The conflicts involved numerous nominally independent rulers and their vassals, struggles for succession and territory, and furthermore included a diplomatic and military struggle between the French East India Company and the British East India Company. They were mainly fought within the territories of Mughal India with the assistance of various fragmented polities loyal to the "Great Moghul".

As a result of these military contests, the British East India Company established its dominance among the European trading companies within India. The French company was pushed to a corner and was confined primarily to Pondicherry. The East India Company's dominance eventually led to control by the British Company over most of India and eventually to the establishment of the British Raj.

== Background ==

The Mughal Emperor Aurangzeb died in March 1707. He was succeeded by Bahadur Shah I, but there was a general decline in central control over the empire during the tenure of Jahandar Shah and later emperors. Nizam-ul-Mulk established Hyderabad as an independent kingdom. A power struggle ensued after his death between his son, Nasir Jung, and his grandson, Muzaffar Jung, which soon involved foreign powers eager to expand their influence. France aided Muzaffar Jung while Britain aided Nasir Jung. Several erstwhile Mughal territories were autonomous such as the Carnatic, ruled by Nawab Dost Ali Khan, despite being under the legal purview of the Nizam of Hyderabad. French and British support soon became intertwined with the affairs of the Nawab. Dost Ali's death sparked a power struggle between his son-in-law Chanda Sahib, supported by the French, and Muhammad Ali, supported by the British.

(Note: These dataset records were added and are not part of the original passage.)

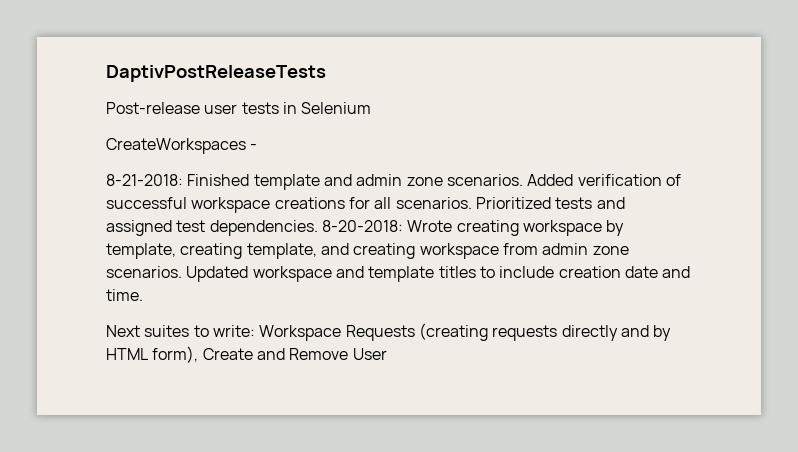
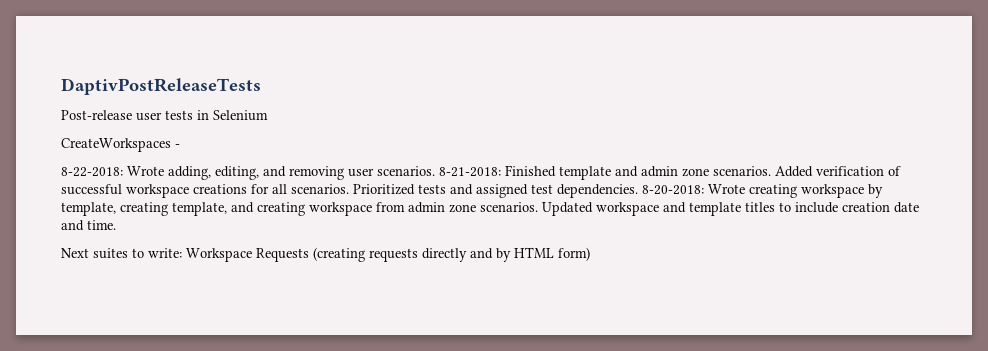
(258, 147) none -> [61,166,435,180] 8-22-2018: Wrote adding, editing, and removing user scenarios.
[152,346,387,363] form), Create and Remove User -> [558,247,590,261] form)

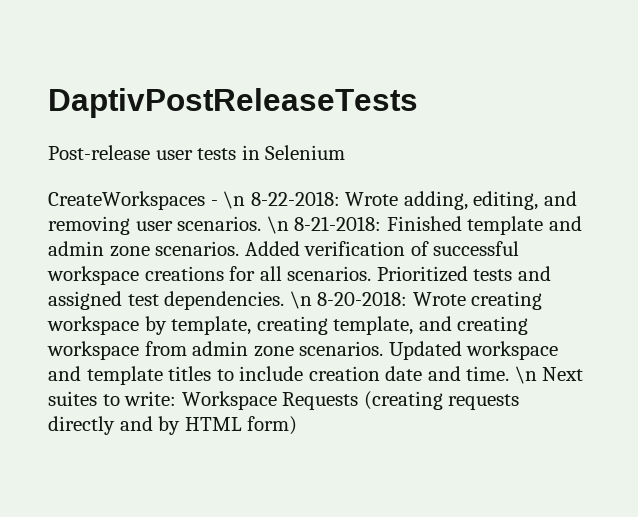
(180, 146) // -> [223,191,246,209] \n
(435, 171) none -> [266,216,289,234] \n
(638, 191) none -> [289,291,312,309] \n
(116, 225) // -> [514,366,537,384] \n

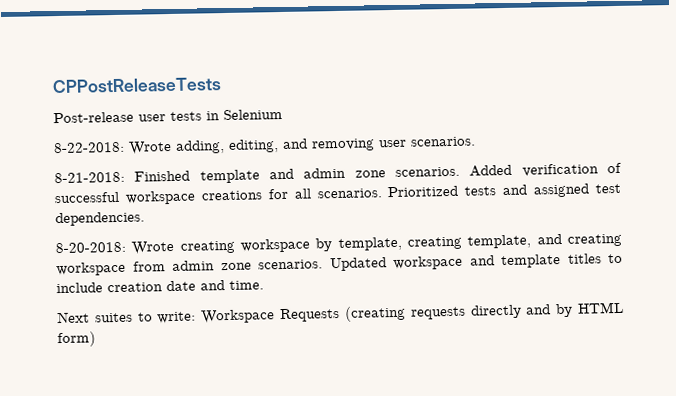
[48,88,418,118] DaptivPostReleaseTests -> [52,77,222,94] CPPostReleaseTests
[48,191,246,210] CreateWorkspaces - \n -> (283, 114) none
[266,216,289,234] \n -> (476, 141) //
[289,291,312,309] \n -> (145, 219) //
[514,366,537,384] \n -> (264, 285) //

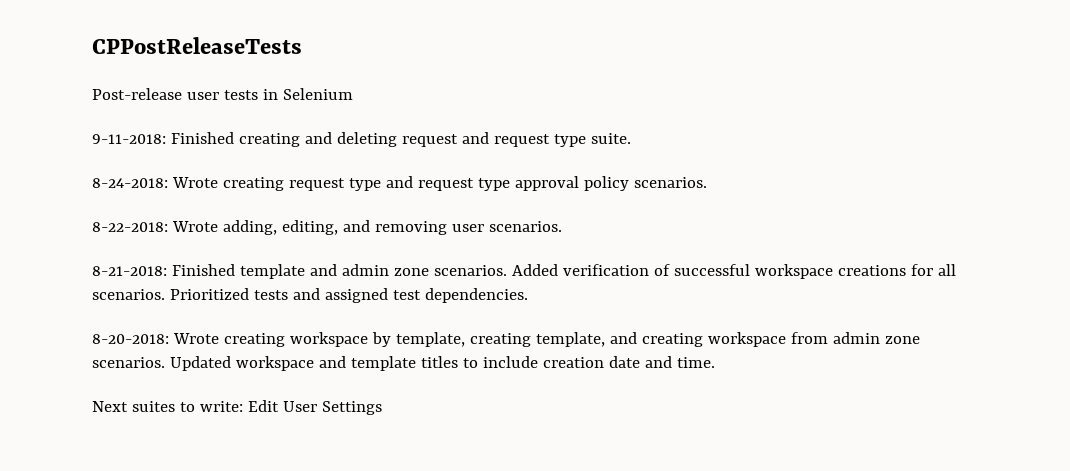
(283, 114) none -> [92,132,631,147] [92,176,707,191] // 9-11-2018: Finished creating and deleting request and request type suite. // 8-24-2018: Wrote creating request type and request type approval policy scenarios.
[200,301,624,324] [57,331,96,348] Workspace Requests (creating requests directly and by HTML form) -> [247,400,382,415] Edit User Settings

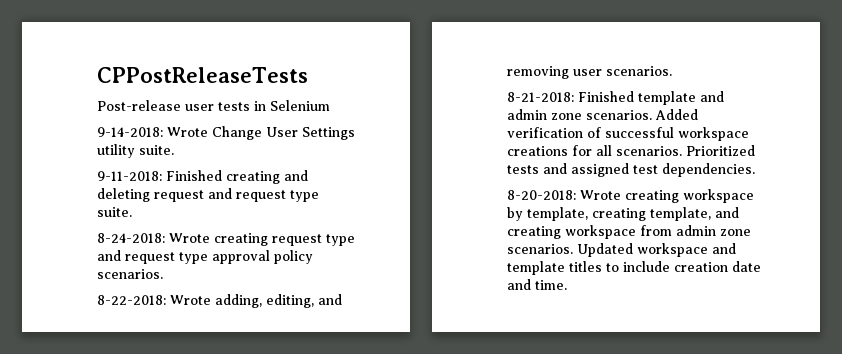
(353, 94) none -> [97,126,355,140] [97,144,174,158] // 9-14-2018: Wrote Change User Settings utility suite.
[92,400,382,415] // Next suites to write: Edit User Settings -> (567, 285) none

One major instigator of the Carnatic wars was the Frenchman Joseph François Dupleix, who arrived in India in 1715, rising to become the French East India Company's governor in 1742. Dupleix sought to expand French influence in India, which was limited to a few trading outposts, the chief one being Pondicherry on the Coromandel Coast. Immediately upon his arrival in India, he organized Indian recruits under French officers for the first time, and engaged in intrigues with local rulers to expand French influence. However, he was met by the equally challenging and determined young officer from the British Army, Robert Clive.

"The Austrian War of Succession in 1740 and later the war in 1756 automatically led to a conflict in India...and British reverses during the American War of Independence (1775–1783) in the 1770s had an impact on events in India."

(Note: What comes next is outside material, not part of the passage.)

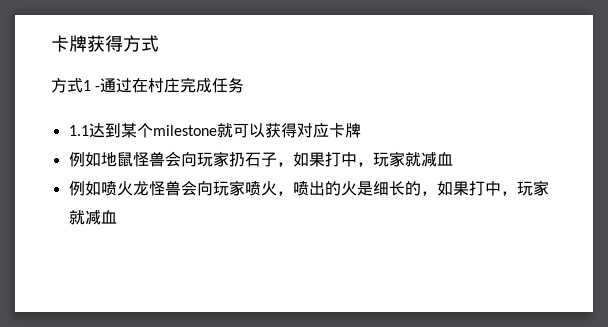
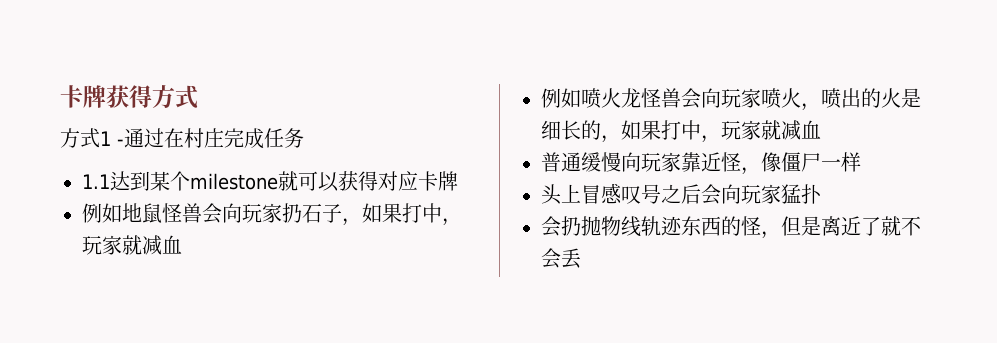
(117, 217) none -> [541,152,861,175] [541,183,821,205] [541,216,921,239] [541,248,581,269] // 普通缓慢向玩家靠近怪，像僵尸一样 // 头上冒感叹号之后会向玩家猛扑 // 会扔抛物线轨迹东西的怪，但是离近了就不会丢

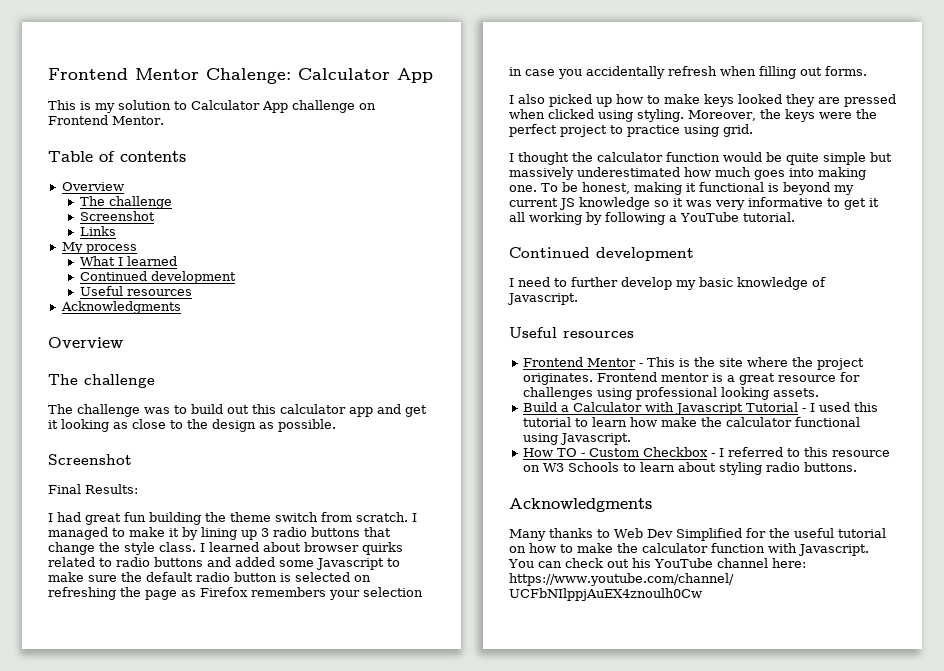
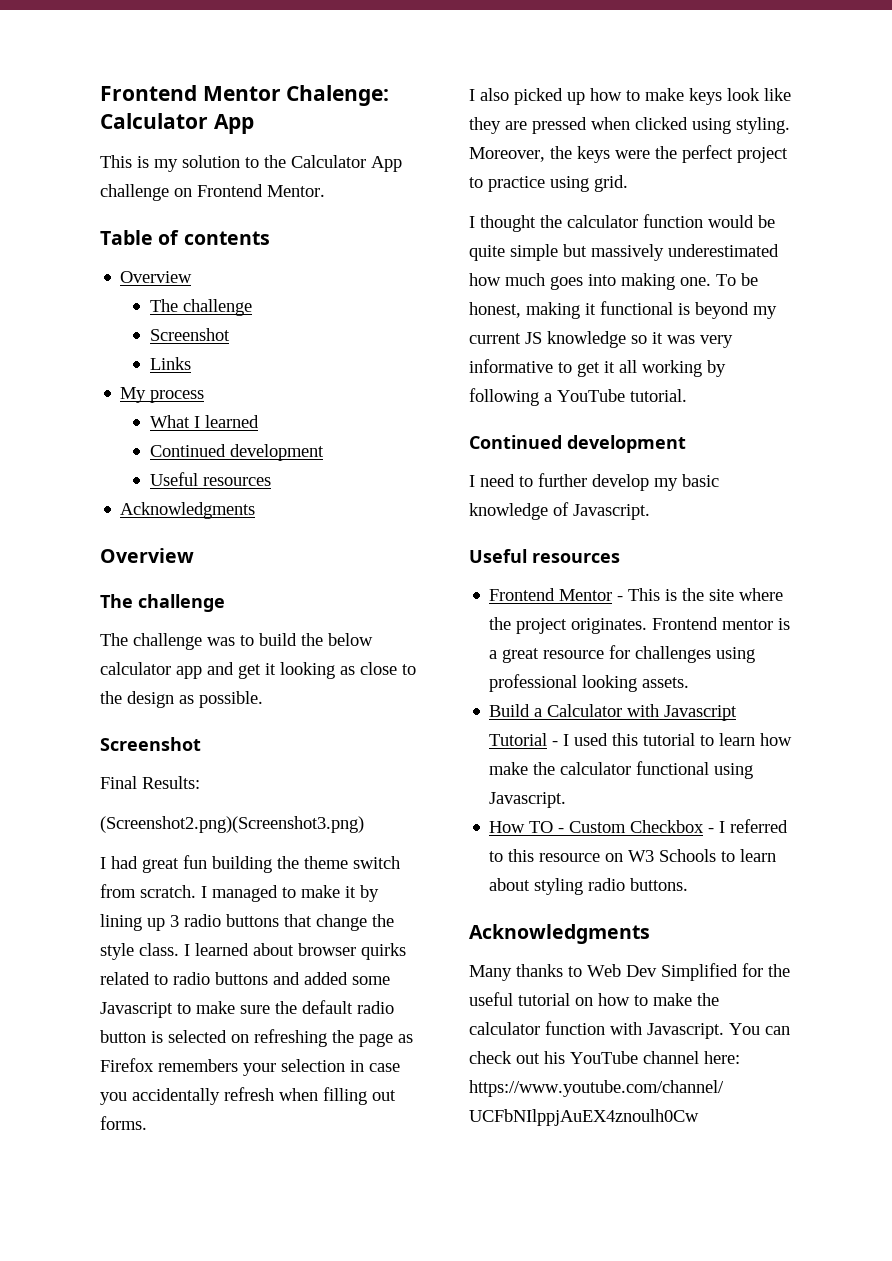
(187, 105) none -> [264,155,286,168] the
[227,404,276,414] out this -> [301,633,373,646] the below
(138, 489) none -> [100,816,364,833] // (Screenshot2.png)(Screenshot3.png)
[738,94,782,104] looked -> [727,88,791,101] look like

== First Carnatic War (1746–1748) ==

In 1740, the War of the Austrian Succession broke out in Europe. Great Britain was drawn into the war in 1744, opposed to France and its allies. The trading companies of both countries maintained cordial relations in India while their parent countries were bitter enemies on the European continent. Dodwell writes, "Such were the friendly relations between the English and the French that the French sent their goods and merchandise from Pondicherry to Madras for safe custody." Although French company officials were ordered to avoid conflict, British officials were not, and were furthermore notified that a Royal Navy fleet was en route. After the British initially captured a few French merchant ships, the French called for backup from as far afield as Isle de France (now Mauritius), beginning an escalation in naval forces in the area. In July 1746, French commander La Bourdonnais and British Admiral Edward Peyton fought an indecisive action off Negapatam, after which the British fleet withdrew to Bengal. On 21 September 1746, the French captured the British outpost at Madras. La Bourdonnais had promised to return Madras to the British, but Joseph François Dupleix withdrew that promise, and wanted to give Madras to Anwar-ud-din after the capture. The Nawab then sent a 10,000-man army to take Madras from the French but was decisively repulsed by a small French force in the Battle of Adyar. The French then made several attempts to capture the British Fort St. David at Cuddalore, but the timely arrivals of reinforcements halted these and eventually turned the tables on the French. British Admiral Edward Boscawen besieged Pondicherry in the later months of 1748, but lifted the siege with the advent of the monsoon rains in October.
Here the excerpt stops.